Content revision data
══════════

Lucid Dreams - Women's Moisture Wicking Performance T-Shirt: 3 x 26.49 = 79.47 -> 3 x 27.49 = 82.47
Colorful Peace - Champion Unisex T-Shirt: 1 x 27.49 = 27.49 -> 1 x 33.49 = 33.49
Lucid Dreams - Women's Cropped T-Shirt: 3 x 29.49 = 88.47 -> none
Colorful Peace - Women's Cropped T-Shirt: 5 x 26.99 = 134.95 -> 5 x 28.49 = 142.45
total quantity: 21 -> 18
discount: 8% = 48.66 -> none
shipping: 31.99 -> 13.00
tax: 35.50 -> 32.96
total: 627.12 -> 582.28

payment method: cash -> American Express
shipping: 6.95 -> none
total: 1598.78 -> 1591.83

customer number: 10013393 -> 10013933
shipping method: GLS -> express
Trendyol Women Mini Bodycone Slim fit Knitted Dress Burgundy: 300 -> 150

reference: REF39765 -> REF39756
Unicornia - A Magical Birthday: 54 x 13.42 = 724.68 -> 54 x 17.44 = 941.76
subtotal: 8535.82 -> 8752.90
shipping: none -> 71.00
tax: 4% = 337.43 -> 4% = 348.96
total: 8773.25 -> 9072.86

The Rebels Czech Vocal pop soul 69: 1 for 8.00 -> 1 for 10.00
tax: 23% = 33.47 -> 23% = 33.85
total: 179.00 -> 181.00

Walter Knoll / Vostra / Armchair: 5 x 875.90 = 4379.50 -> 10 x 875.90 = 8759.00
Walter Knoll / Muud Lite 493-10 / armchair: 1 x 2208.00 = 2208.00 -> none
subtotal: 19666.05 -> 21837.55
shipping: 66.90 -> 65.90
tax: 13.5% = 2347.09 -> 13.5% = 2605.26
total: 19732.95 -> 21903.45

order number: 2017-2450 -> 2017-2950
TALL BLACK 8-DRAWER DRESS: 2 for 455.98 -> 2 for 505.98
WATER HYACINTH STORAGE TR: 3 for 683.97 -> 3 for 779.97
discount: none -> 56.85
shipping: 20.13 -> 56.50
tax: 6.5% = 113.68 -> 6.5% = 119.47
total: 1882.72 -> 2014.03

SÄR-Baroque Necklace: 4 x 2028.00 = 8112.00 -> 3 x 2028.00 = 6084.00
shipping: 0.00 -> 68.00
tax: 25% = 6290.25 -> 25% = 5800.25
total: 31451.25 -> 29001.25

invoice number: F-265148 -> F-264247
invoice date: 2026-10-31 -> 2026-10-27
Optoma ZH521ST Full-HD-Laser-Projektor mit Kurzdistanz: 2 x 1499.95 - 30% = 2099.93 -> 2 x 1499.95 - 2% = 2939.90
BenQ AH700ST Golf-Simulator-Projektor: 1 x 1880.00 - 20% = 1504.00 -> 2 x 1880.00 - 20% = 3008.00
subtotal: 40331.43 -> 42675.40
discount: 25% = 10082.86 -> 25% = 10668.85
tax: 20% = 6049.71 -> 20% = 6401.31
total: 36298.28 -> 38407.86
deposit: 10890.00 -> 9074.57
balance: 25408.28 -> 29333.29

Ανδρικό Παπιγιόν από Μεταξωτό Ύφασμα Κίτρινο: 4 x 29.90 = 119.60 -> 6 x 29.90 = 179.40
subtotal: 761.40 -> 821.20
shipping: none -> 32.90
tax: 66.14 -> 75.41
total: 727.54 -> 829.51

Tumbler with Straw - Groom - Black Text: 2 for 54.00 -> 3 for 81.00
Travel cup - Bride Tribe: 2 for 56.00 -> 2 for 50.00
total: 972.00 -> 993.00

══════════

### ACTIVITY
The complete set of entries above must be reproduced verbatim.

### TASK ANSWER
Lucid Dreams - Women's Moisture Wicking Performance T-Shirt: 3 x 26.49 = 79.47 -> 3 x 27.49 = 82.47
Colorful Peace - Champion Unisex T-Shirt: 1 x 27.49 = 27.49 -> 1 x 33.49 = 33.49
Lucid Dreams - Women's Cropped T-Shirt: 3 x 29.49 = 88.47 -> none
Colorful Peace - Women's Cropped T-Shirt: 5 x 26.99 = 134.95 -> 5 x 28.49 = 142.45
total quantity: 21 -> 18
discount: 8% = 48.66 -> none
shipping: 31.99 -> 13.00
tax: 35.50 -> 32.96
total: 627.12 -> 582.28

payment method: cash -> American Express
shipping: 6.95 -> none
total: 1598.78 -> 1591.83

customer number: 10013393 -> 10013933
shipping method: GLS -> express
Trendyol Women Mini Bodycone Slim fit Knitted Dress Burgundy: 300 -> 150

reference: REF39765 -> REF39756
Unicornia - A Magical Birthday: 54 x 13.42 = 724.68 -> 54 x 17.44 = 941.76
subtotal: 8535.82 -> 8752.90
shipping: none -> 71.00
tax: 4% = 337.43 -> 4% = 348.96
total: 8773.25 -> 9072.86

The Rebels Czech Vocal pop soul 69: 1 for 8.00 -> 1 for 10.00
tax: 23% = 33.47 -> 23% = 33.85
total: 179.00 -> 181.00

Walter Knoll / Vostra / Armchair: 5 x 875.90 = 4379.50 -> 10 x 875.90 = 8759.00
Walter Knoll / Muud Lite 493-10 / armchair: 1 x 2208.00 = 2208.00 -> none
subtotal: 19666.05 -> 21837.55
shipping: 66.90 -> 65.90
tax: 13.5% = 2347.09 -> 13.5% = 2605.26
total: 19732.95 -> 21903.45

order number: 2017-2450 -> 2017-2950
TALL BLACK 8-DRAWER DRESS: 2 for 455.98 -> 2 for 505.98
WATER HYACINTH STORAGE TR: 3 for 683.97 -> 3 for 779.97
discount: none -> 56.85
shipping: 20.13 -> 56.50
tax: 6.5% = 113.68 -> 6.5% = 119.47
total: 1882.72 -> 2014.03

SÄR-Baroque Necklace: 4 x 2028.00 = 8112.00 -> 3 x 2028.00 = 6084.00
shipping: 0.00 -> 68.00
tax: 25% = 6290.25 -> 25% = 5800.25
total: 31451.25 -> 29001.25

invoice number: F-265148 -> F-264247
invoice date: 2026-10-31 -> 2026-10-27
Optoma ZH521ST Full-HD-Laser-Projektor mit Kurzdistanz: 2 x 1499.95 - 30% = 2099.93 -> 2 x 1499.95 - 2% = 2939.90
BenQ AH700ST Golf-Simulator-Projektor: 1 x 1880.00 - 20% = 1504.00 -> 2 x 1880.00 - 20% = 3008.00
subtotal: 40331.43 -> 42675.40
discount: 25% = 10082.86 -> 25% = 10668.85
tax: 20% = 6049.71 -> 20% = 6401.31
total: 36298.28 -> 38407.86
deposit: 10890.00 -> 9074.57
balance: 25408.28 -> 29333.29

Ανδρικό Παπιγιόν από Μεταξωτό Ύφασμα Κίτρινο: 4 x 29.90 = 119.60 -> 6 x 29.90 = 179.40
subtotal: 761.40 -> 821.20
shipping: none -> 32.90
tax: 66.14 -> 75.41
total: 727.54 -> 829.51

Tumbler with Straw - Groom - Black Text: 2 for 54.00 -> 3 for 81.00
Travel cup - Bride Tribe: 2 for 56.00 -> 2 for 50.00
total: 972.00 -> 993.00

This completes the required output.